(Beginning of Provided material)

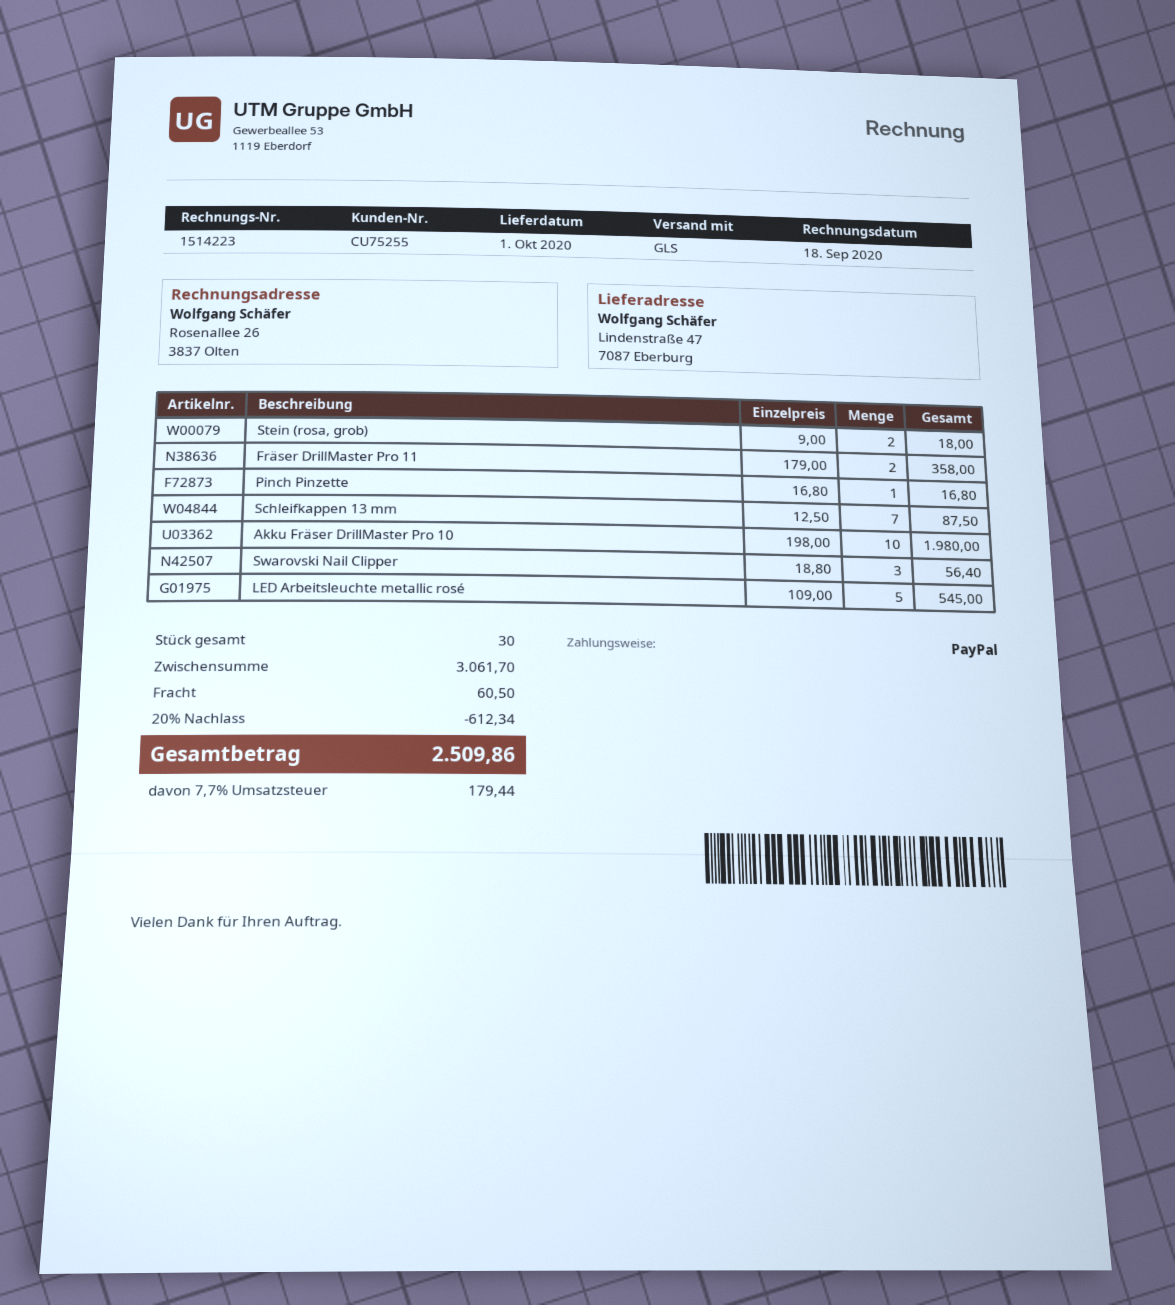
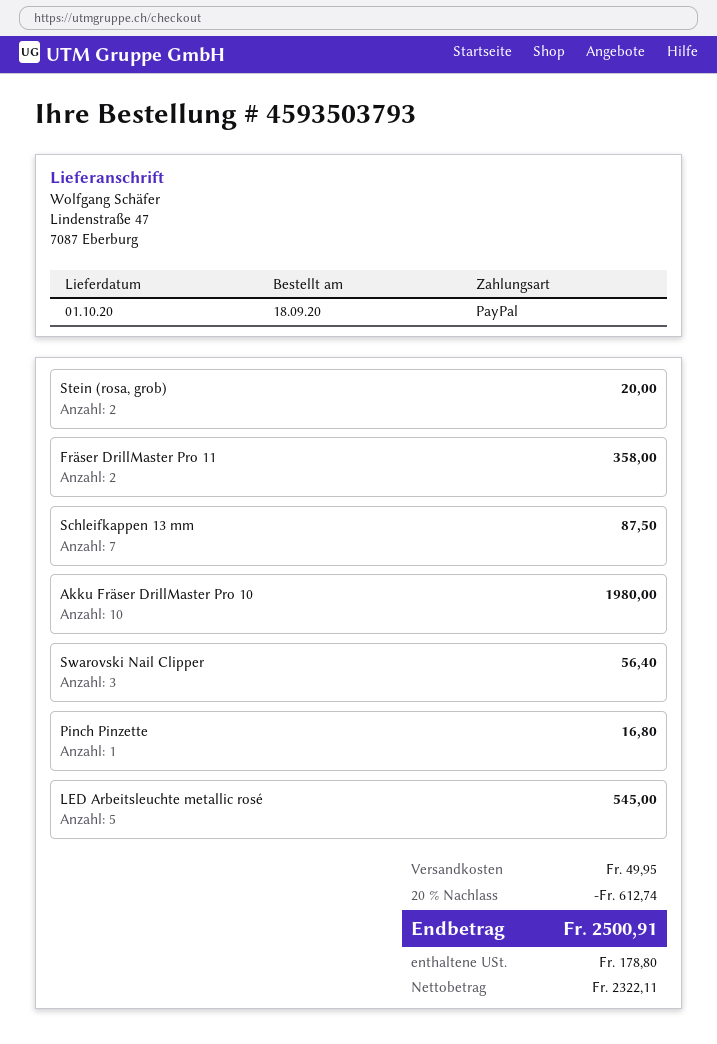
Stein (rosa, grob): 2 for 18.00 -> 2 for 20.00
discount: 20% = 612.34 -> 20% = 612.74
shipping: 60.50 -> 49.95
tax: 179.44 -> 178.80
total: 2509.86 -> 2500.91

(End of Provided material)

Task brief:
From the first line to the last, retype the data exactly, without images.

Finished task:
Stein (rosa, grob): 2 for 18.00 -> 2 for 20.00
discount: 20% = 612.34 -> 20% = 612.74
shipping: 60.50 -> 49.95
tax: 179.44 -> 178.80
total: 2509.86 -> 2500.91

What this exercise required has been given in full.